Accused stalker to face firearms charges in North Dakota
Charges filed in Duluth against a man accused of stalking his wife and children through four states have been dismissed because there is insufficient evidence he committed a crime here, but he has been indicted by a North Dakota grand jury for being a felon in possession of a firearm during the period of the alleged stalking.
Nathaniel Michael Norris, also known by the last name Jaffe-Norris, 26, is being held in Fargo, N.D., awaiting a June 26 trial, said Assistant U.S. Attorney Scott Schneider, who is prosecuting the case. Schneider said Norris faces a maximum sentence of 10 years in prison and a $250,000 fine if convicted.
According to the indictment, grand jurors found that Norris was in possession of a firearm as a convicted felon between March 1 and April 11.
Norris' wife had told Duluth police that he had "been shooting up steroids" and she couldn't take his abuse anymore when she fled with her children, first from Utah to North Dakota, then to Montana, then back to North Dakota and finally Duluth, staying at shelters, with acquaintances, friends and at motels along the way. She said her husband stalked her for about three weeks before having another man kidnap her and the children from outside a Duluth church on April 4.
According to the state's criminal complaint, the man drove the woman and children to Detroit Lakes, where Norris met them at a motel. Officers from several law enforcement agencies in Detroit Lakes responded to the motel and took Norris into custody.
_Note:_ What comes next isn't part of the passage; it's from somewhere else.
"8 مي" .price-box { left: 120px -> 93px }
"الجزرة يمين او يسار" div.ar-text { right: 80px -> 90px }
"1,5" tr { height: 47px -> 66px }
Norris was arraigned in State District Court in Duluth on April 9 on charges of kidnapping, pattern of stalking and four counts of aiding and abetting kidnapping. He has prior convictions for terrorizing, being a felon in possession of a firearm and battery. He was held on $450,000 bail.
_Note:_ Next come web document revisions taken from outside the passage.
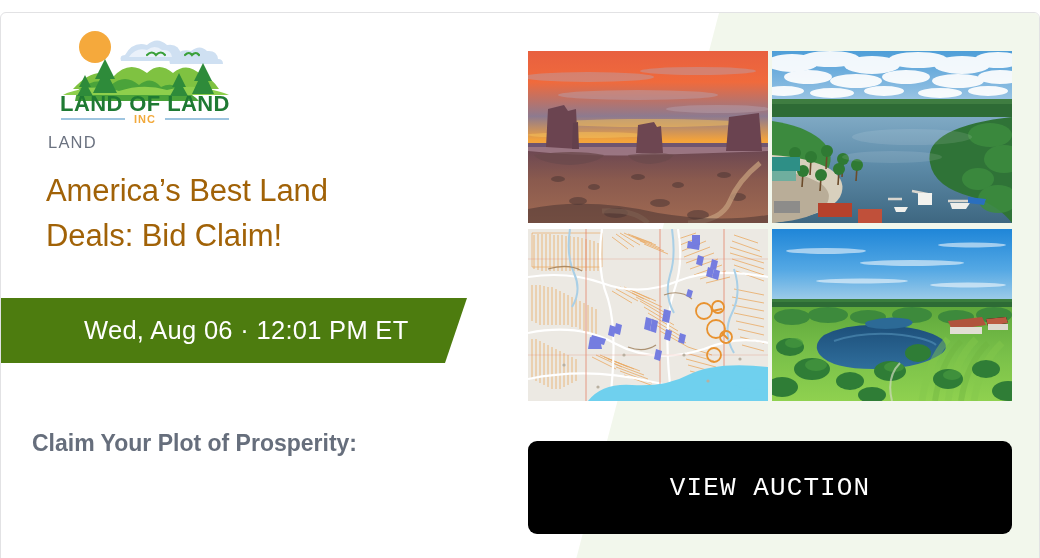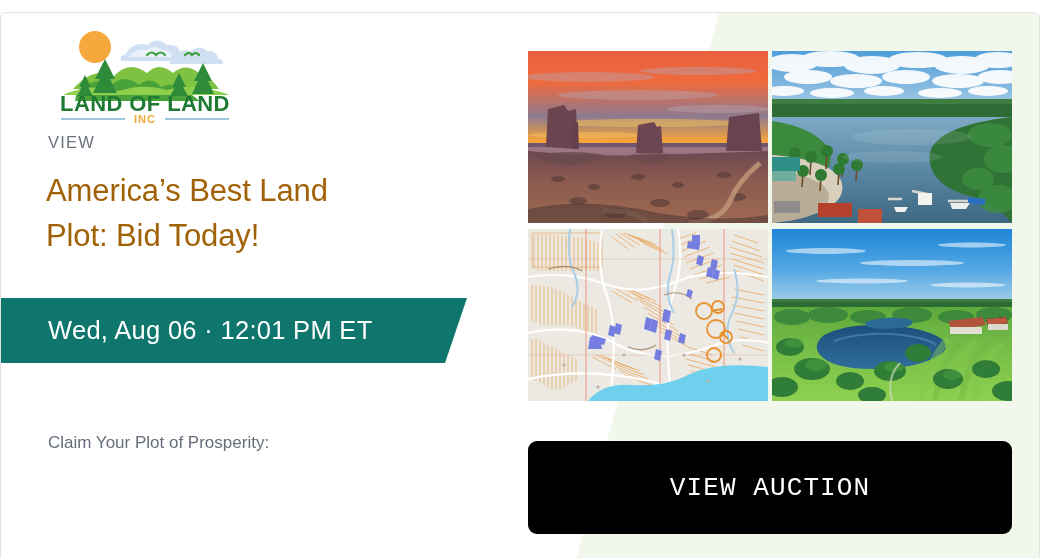"VIEW" div { text: VIEW -> LAND }
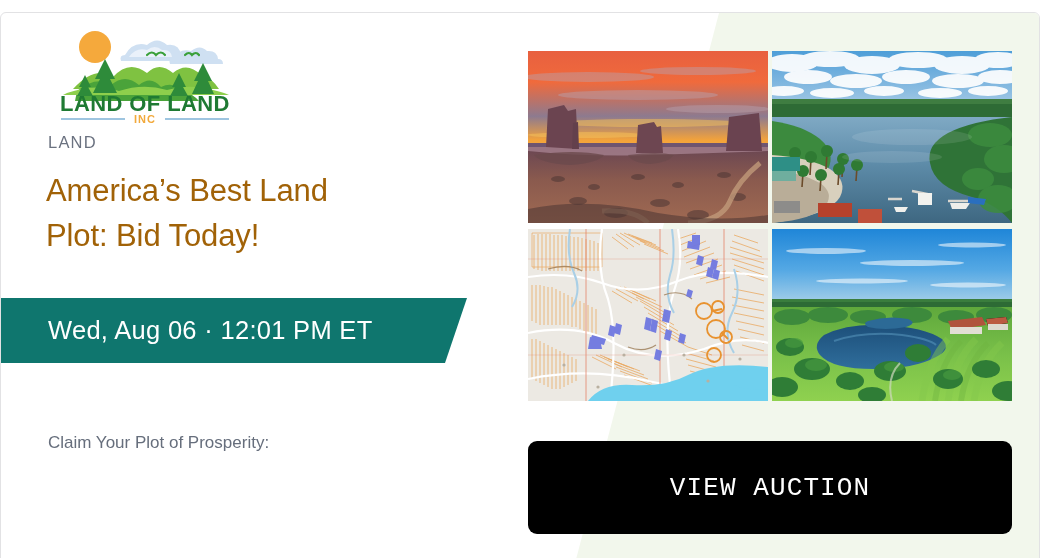"Plot: Bid Today!" span { text: Plot: Bid Today -> Deals: Bid Claim }
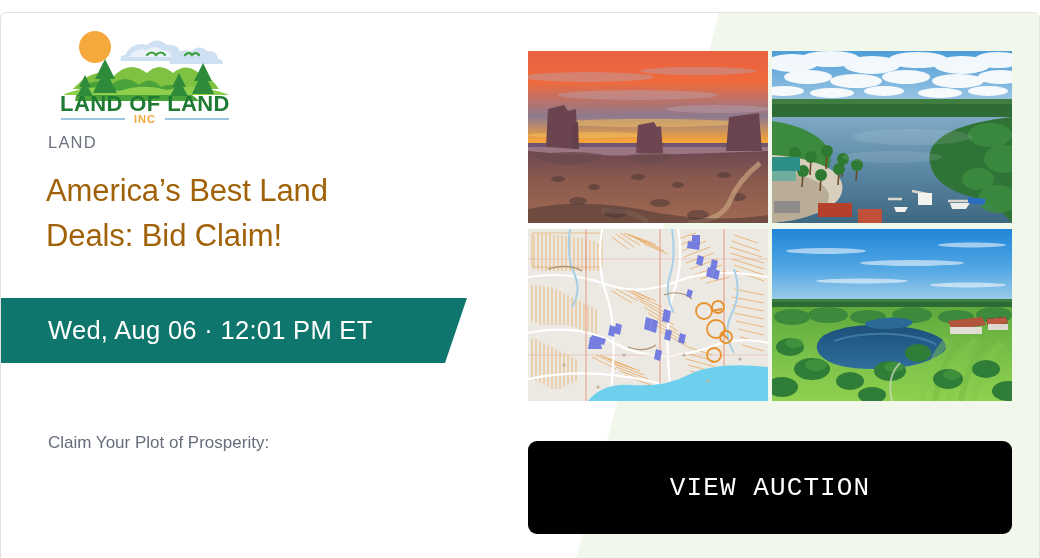"Wed, Aug 06 · 12:01" #date-banner { background: #0f766e -> #4d7c0f; padding-left: none -> 36px }
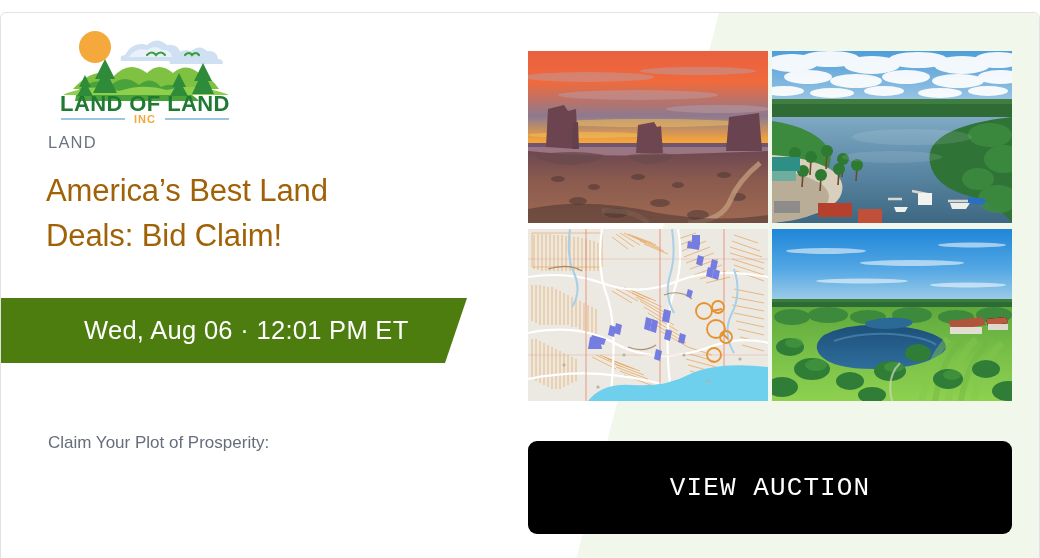"Claim Your Plot of Prosperity:" #subtitle { font-size: 17px -> 23px; font-weight: 400 -> 700; left: 47px -> 31px }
Schneider said Norris was held on the state charges until April 19 when an arrest warrant was issued on the federal charge and he was picked up by the Bureau of Alcohol, Tobacco, Firearms and Explosives. The state charges were dismissed on May 4.
"In order to successfully prosecute a case, the state must prove that some essential element of the offense occurred in St. Louis County," said Assistant St. Louis County Attorney Kristen Swanson. "Subsequent investigation revealed that there was insufficient evidence to prove that the criminal acts alleged actually occurred here in Duluth."